Problem to solve
In the entries that follow, the lines from the one with "payment method: Visa -> gift card" through the one with "total: 295.62 -> 267.68" are the ones to write out, exactly and with both ends included. Nothing else should appear.

Provided data
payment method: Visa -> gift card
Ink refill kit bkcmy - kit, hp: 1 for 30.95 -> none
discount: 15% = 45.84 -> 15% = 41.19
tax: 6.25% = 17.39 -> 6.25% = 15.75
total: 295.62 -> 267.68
--
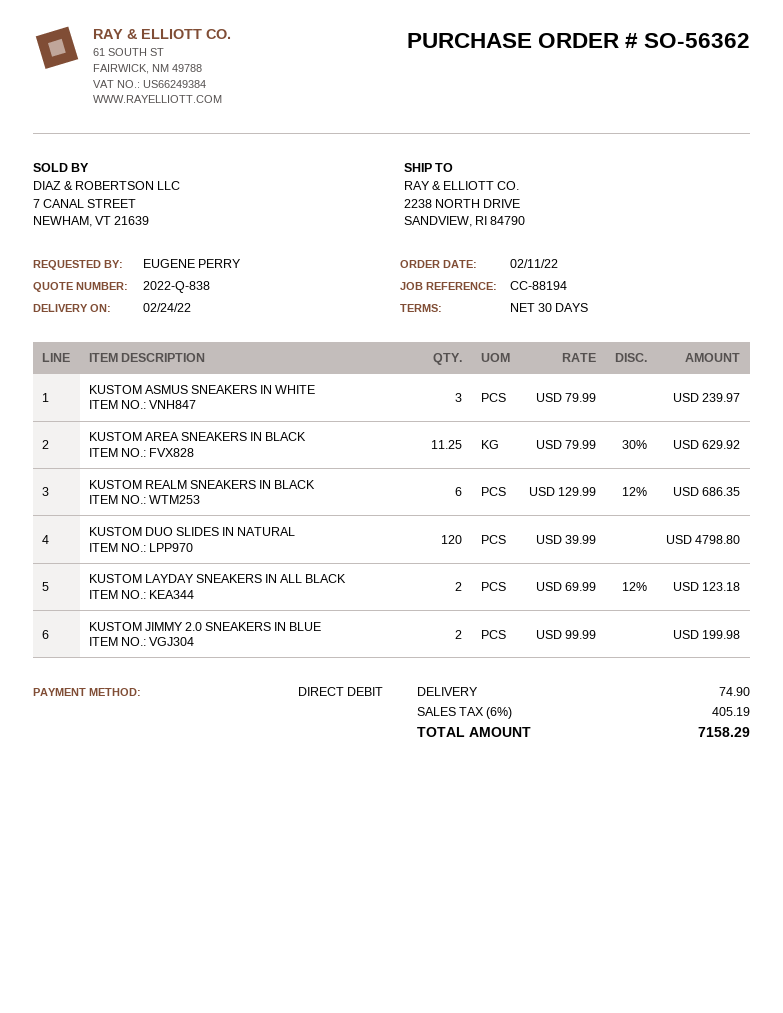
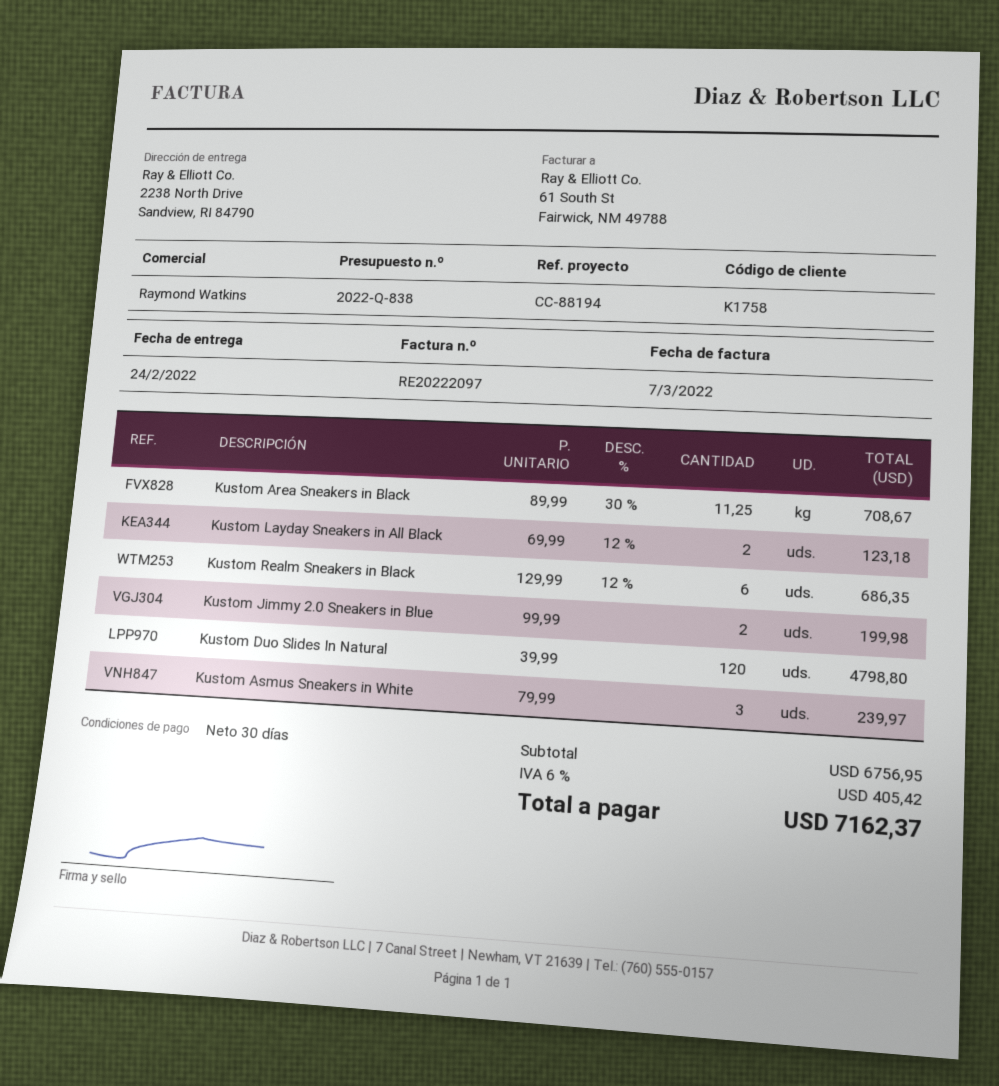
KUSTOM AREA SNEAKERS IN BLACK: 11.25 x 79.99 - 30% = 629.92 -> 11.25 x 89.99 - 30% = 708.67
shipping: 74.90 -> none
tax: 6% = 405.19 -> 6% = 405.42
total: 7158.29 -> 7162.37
...
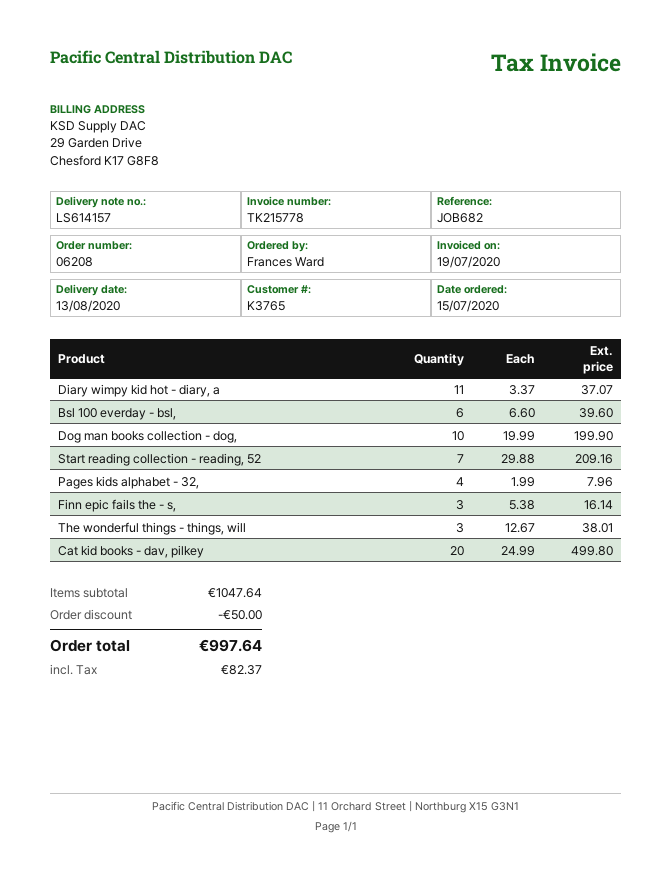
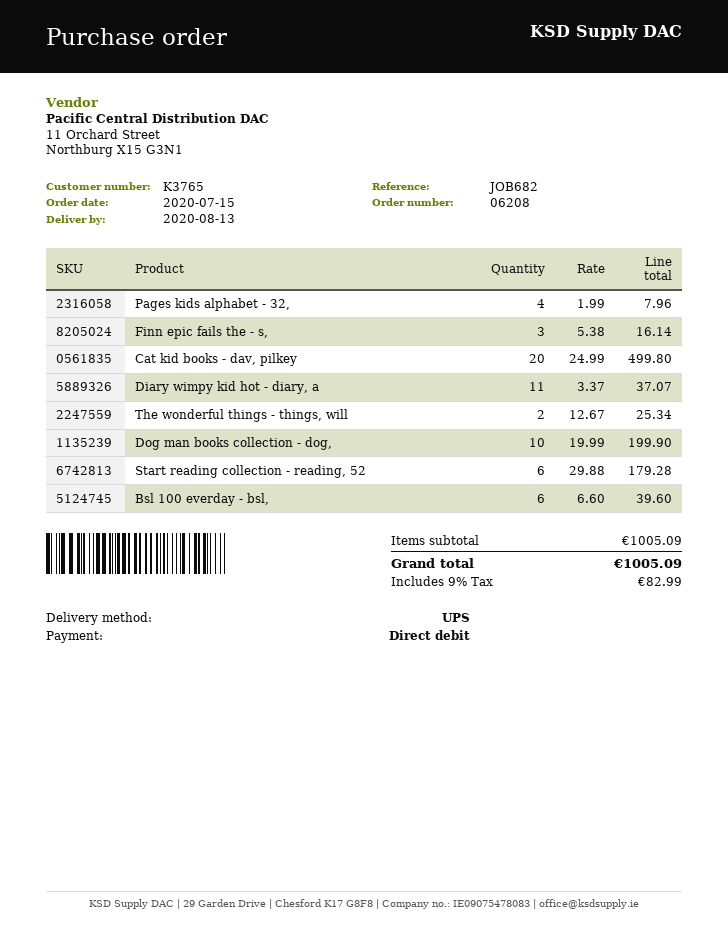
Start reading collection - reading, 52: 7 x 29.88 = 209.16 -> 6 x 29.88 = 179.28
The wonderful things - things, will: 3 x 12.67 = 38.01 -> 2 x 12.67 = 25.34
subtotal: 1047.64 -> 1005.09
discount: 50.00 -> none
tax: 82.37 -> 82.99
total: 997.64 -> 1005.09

Answer box
payment method: Visa -> gift card
Ink refill kit bkcmy - kit, hp: 1 for 30.95 -> none
discount: 15% = 45.84 -> 15% = 41.19
tax: 6.25% = 17.39 -> 6.25% = 15.75
total: 295.62 -> 267.68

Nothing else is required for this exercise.